Exercise objective: Would you output, exactly as written, the line with "discount: 5% = 223.28 -> 5% = 224.76" and all lines after it to the end of the data below, and no others?

Data records:
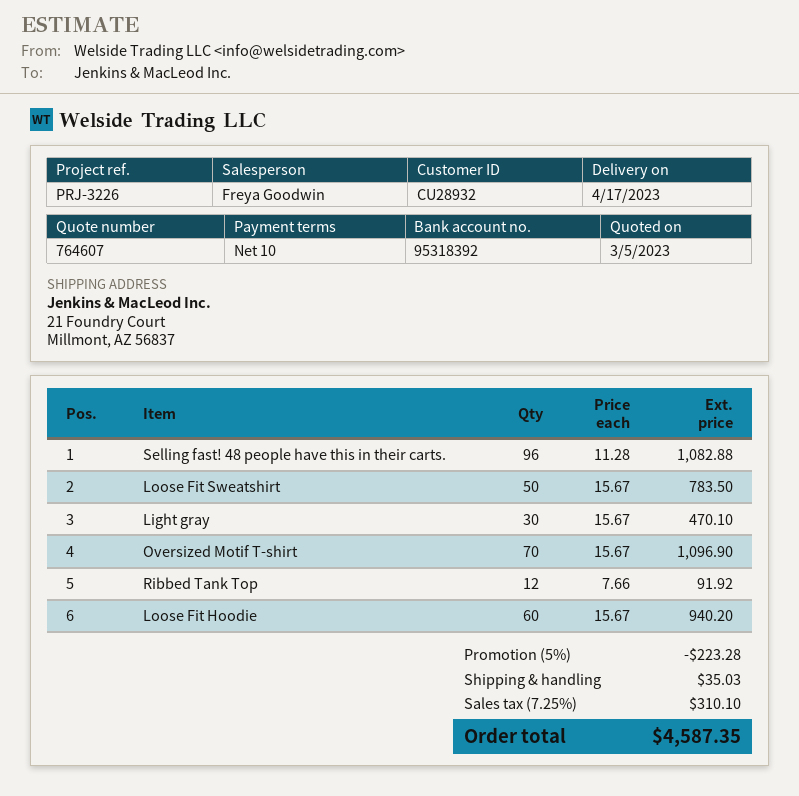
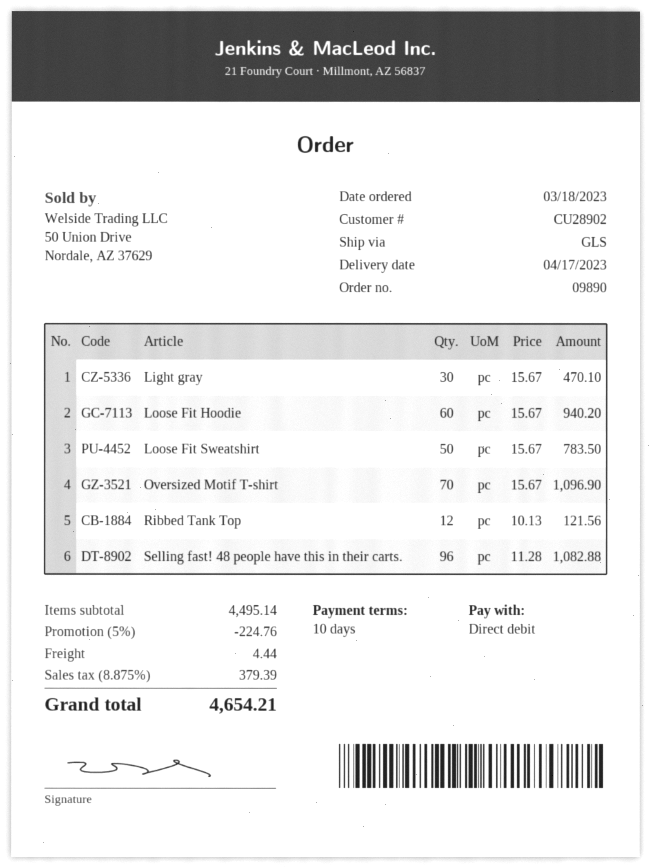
customer number: CU28932 -> CU28902
Ribbed Tank Top: 12 x 7.66 = 91.92 -> 12 x 10.13 = 121.56
discount: 5% = 223.28 -> 5% = 224.76
shipping: 35.03 -> 4.44
tax: 7.25% = 310.10 -> 8.875% = 379.39
total: 4587.35 -> 4654.21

Answer below:
discount: 5% = 223.28 -> 5% = 224.76
shipping: 35.03 -> 4.44
tax: 7.25% = 310.10 -> 8.875% = 379.39
total: 4587.35 -> 4654.21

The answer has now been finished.